■ **EXERCISE INPUTS**:
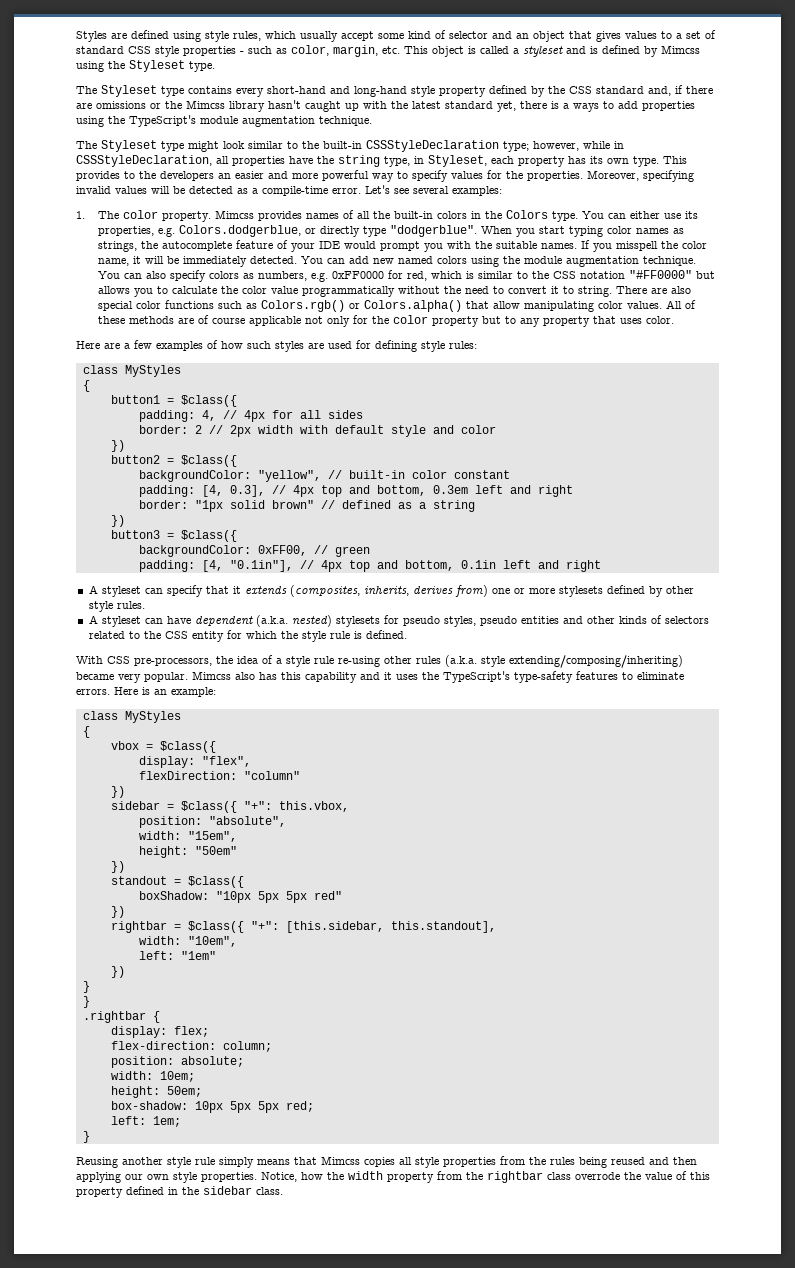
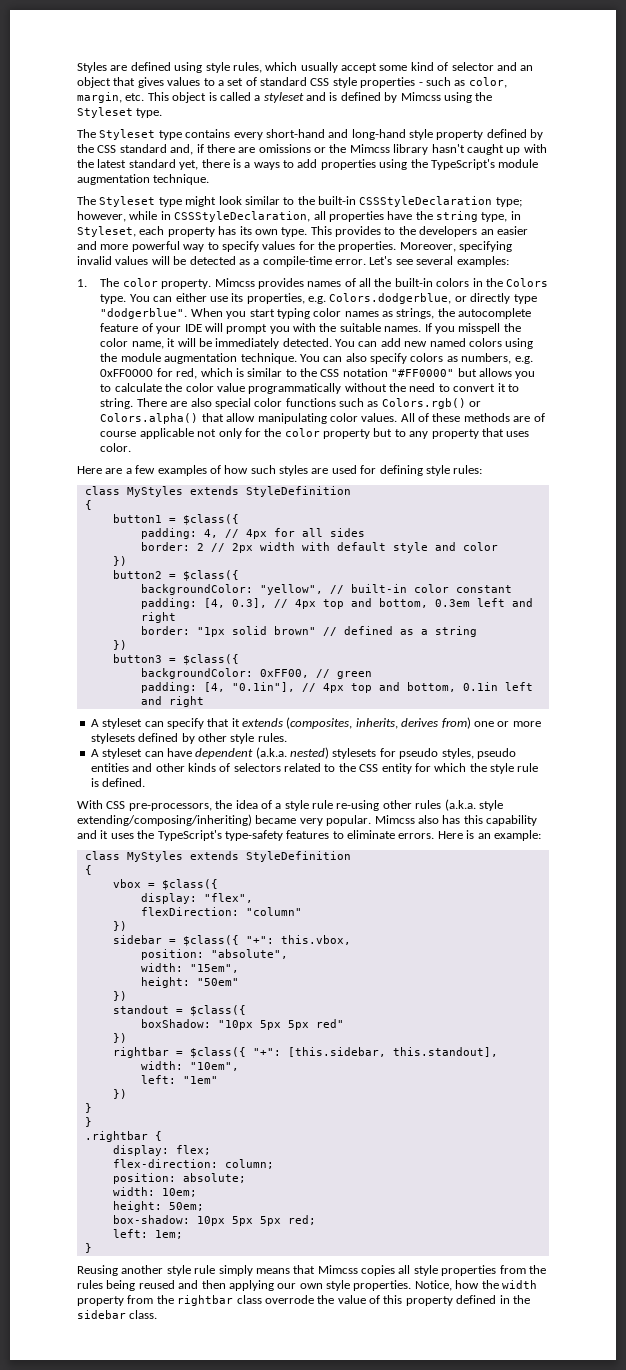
[344,241,377,249] would -> [204,323,223,332] will
(181, 371) none -> [189,486,351,497] extends StyleDefinition
(181, 717) none -> [189,851,351,862] extends StyleDefinition

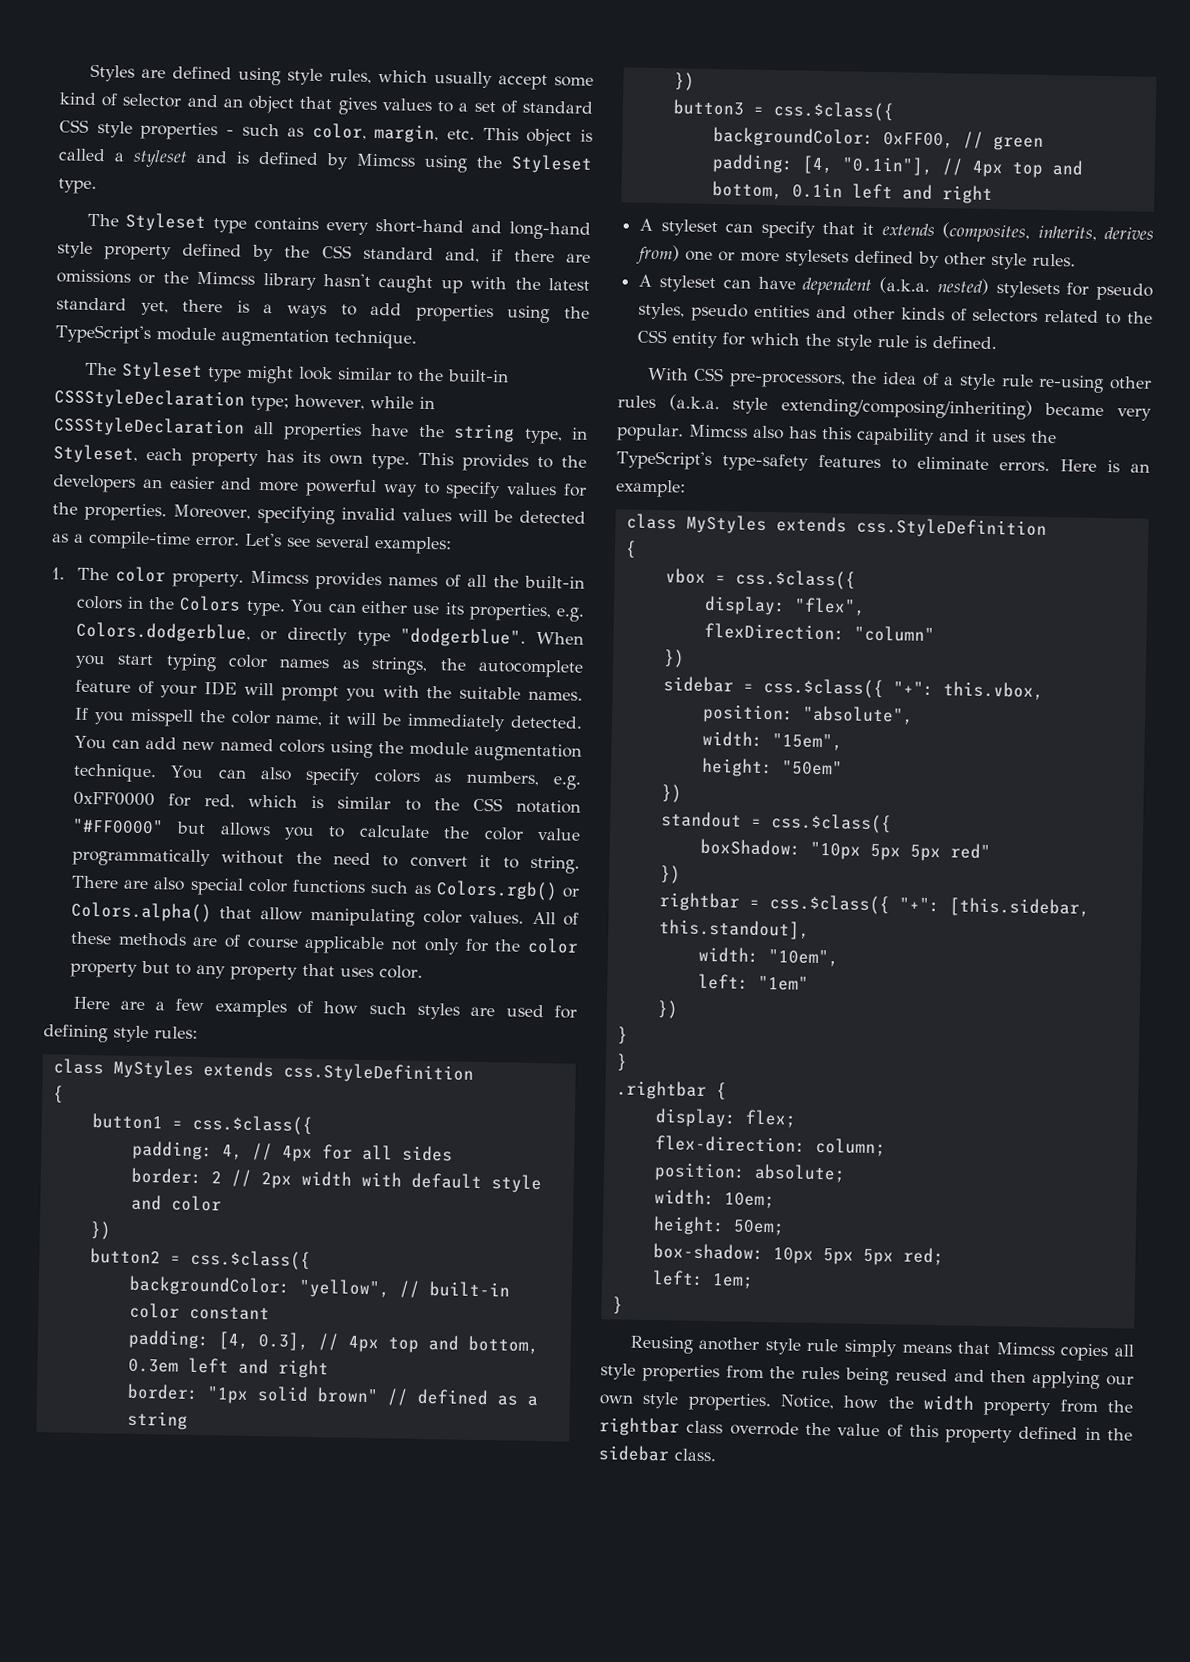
[174,211,311,222] CSSStyleDeclaration, -> [53,416,245,438] CSSStyleDeclaration
[245,486,351,497] StyleDefinition -> [282,1062,474,1084] css.StyleDefinition
[182,514,239,525] $class({ -> [191,1114,313,1136] css.$class({
[182,570,239,581] $class({ -> [189,1249,311,1270] css.$class({
[182,654,239,665] $class({ -> [772,101,895,122] css.$class({
[245,851,351,862] StyleDefinition -> [855,517,1047,539] css.StyleDefinition
[161,879,218,890] $class({ -> [734,569,856,590] css.$class({
[182,935,239,946] $class({ -> [762,677,884,699] css.$class({
[189,1005,246,1016] $class({ -> [770,813,892,834] css.$class({
[189,1047,246,1058] $class({ -> [768,894,890,915] css.$class({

■ **REQUIRED ACTION**: Look through the entries above; copy every line holding the string "extends".

■ **THE ANSWER**:
(181, 371) none -> [189,486,351,497] extends StyleDefinition
(181, 717) none -> [189,851,351,862] extends StyleDefinition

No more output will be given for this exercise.